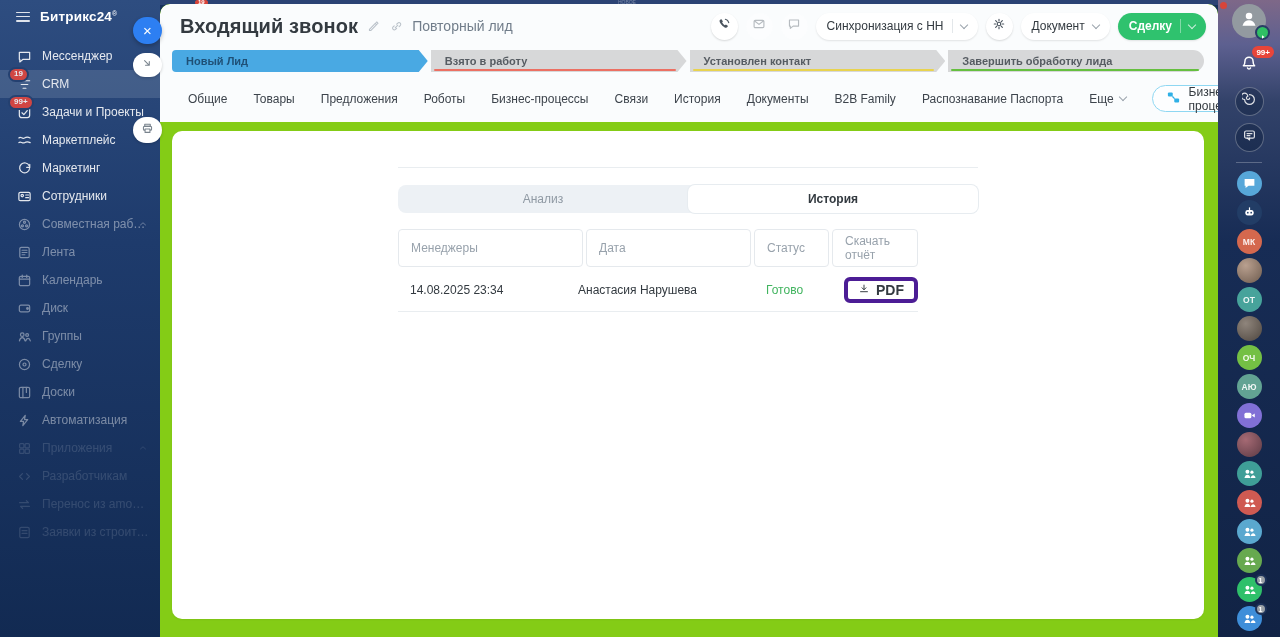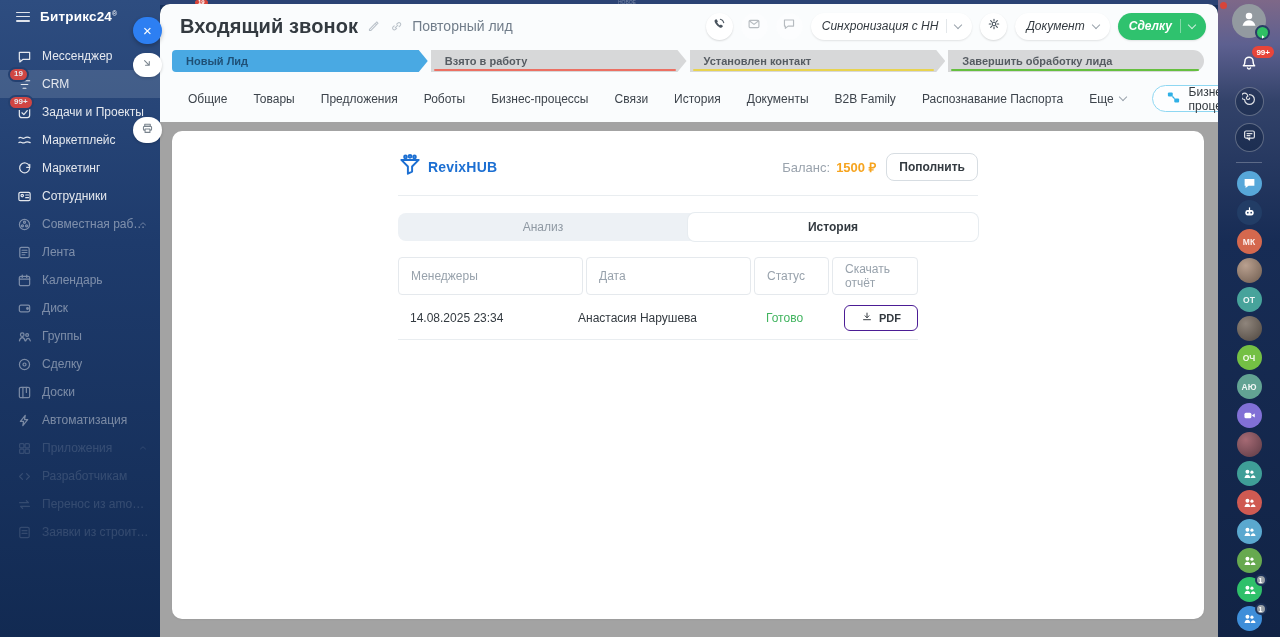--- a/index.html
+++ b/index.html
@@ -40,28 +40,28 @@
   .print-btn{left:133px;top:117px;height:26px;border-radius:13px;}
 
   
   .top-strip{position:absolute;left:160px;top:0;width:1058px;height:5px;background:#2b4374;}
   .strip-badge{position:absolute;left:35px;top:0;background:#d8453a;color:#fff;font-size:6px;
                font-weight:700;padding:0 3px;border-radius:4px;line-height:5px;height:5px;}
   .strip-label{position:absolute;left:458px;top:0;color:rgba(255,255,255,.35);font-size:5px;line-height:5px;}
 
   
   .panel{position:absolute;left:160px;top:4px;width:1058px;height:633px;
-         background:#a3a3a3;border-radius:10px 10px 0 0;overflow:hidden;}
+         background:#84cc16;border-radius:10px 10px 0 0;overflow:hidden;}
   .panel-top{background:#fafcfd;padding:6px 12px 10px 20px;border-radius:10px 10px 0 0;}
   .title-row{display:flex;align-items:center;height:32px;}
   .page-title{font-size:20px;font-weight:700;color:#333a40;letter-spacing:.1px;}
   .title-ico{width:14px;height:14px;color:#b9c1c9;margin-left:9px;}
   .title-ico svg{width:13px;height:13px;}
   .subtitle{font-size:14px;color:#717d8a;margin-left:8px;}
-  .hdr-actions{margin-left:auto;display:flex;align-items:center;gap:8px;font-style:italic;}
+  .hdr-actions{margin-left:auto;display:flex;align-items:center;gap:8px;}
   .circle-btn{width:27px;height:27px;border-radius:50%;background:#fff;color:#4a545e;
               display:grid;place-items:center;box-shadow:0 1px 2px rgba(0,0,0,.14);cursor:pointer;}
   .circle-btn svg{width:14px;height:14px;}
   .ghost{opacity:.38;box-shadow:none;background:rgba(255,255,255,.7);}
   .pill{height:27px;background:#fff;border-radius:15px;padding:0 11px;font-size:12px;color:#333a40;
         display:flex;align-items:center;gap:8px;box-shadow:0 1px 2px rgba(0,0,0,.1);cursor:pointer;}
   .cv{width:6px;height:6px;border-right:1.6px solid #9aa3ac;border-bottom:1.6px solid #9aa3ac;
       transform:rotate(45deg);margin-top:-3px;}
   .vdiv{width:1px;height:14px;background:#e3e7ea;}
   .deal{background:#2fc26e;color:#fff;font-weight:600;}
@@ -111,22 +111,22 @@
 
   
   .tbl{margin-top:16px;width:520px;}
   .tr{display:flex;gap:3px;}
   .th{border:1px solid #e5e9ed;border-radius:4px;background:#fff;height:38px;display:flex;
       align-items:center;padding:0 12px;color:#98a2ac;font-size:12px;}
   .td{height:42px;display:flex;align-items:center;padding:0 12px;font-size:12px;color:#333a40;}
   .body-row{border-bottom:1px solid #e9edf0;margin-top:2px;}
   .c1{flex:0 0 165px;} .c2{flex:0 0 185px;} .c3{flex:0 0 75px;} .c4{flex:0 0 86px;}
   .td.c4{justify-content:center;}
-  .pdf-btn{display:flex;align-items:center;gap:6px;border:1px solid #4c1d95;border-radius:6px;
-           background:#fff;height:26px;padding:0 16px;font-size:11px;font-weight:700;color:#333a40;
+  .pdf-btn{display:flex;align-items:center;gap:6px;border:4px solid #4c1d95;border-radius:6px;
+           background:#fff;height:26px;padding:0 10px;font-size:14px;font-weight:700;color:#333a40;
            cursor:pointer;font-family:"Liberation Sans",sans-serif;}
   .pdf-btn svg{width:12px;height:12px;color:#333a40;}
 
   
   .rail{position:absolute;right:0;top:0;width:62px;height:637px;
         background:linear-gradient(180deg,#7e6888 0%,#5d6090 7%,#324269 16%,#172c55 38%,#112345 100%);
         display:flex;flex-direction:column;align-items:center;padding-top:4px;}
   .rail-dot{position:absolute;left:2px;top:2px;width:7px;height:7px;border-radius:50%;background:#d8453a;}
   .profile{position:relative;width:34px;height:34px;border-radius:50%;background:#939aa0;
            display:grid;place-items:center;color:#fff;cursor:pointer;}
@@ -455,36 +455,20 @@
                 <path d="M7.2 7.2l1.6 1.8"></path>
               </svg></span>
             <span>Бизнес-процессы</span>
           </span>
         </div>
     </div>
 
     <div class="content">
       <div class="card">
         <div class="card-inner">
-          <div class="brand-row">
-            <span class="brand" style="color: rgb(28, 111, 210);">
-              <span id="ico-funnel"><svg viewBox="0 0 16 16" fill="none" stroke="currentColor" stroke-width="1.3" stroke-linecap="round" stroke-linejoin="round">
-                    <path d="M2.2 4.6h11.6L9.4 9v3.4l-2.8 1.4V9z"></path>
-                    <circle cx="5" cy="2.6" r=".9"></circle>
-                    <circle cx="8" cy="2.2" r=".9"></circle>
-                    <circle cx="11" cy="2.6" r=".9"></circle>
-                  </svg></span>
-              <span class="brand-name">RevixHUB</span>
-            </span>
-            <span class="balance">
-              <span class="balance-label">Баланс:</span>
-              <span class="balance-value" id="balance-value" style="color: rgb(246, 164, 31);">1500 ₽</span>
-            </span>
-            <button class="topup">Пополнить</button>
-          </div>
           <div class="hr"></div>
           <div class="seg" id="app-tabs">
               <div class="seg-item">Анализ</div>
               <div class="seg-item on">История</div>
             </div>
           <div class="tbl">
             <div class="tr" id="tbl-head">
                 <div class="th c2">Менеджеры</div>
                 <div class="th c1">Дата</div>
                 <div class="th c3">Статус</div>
● ● ● ● ● ● ●
**YOUR GOAL**
Lines holding the word "radius" in the entries above are the ones to pull out. Copy them all.

**EXERCISE SOLUTION**
   .print-btn{left:133px;top:117px;height:26px;border-radius:13px;}
                font-weight:700;padding:0 3px;border-radius:4px;line-height:5px;height:5px;}
-         background:#a3a3a3;border-radius:10px 10px 0 0;overflow:hidden;}
+         background:#84cc16;border-radius:10px 10px 0 0;overflow:hidden;}
   .panel-top{background:#fafcfd;padding:6px 12px 10px 20px;border-radius:10px 10px 0 0;}
   .circle-btn{width:27px;height:27px;border-radius:50%;background:#fff;color:#4a545e;
   .pill{height:27px;background:#fff;border-radius:15px;padding:0 11px;font-size:12px;color:#333a40;
   .th{border:1px solid #e5e9ed;border-radius:4px;background:#fff;height:38px;display:flex;
-  .pdf-btn{display:flex;align-items:center;gap:6px;border:1px solid #4c1d95;border-radius:6px;
+  .pdf-btn{display:flex;align-items:center;gap:6px;border:4px solid #4c1d95;border-radius:6px;
   .rail-dot{position:absolute;left:2px;top:2px;width:7px;height:7px;border-radius:50%;background:#d8453a;}
   .profile{position:relative;width:34px;height:34px;border-radius:50%;background:#939aa0;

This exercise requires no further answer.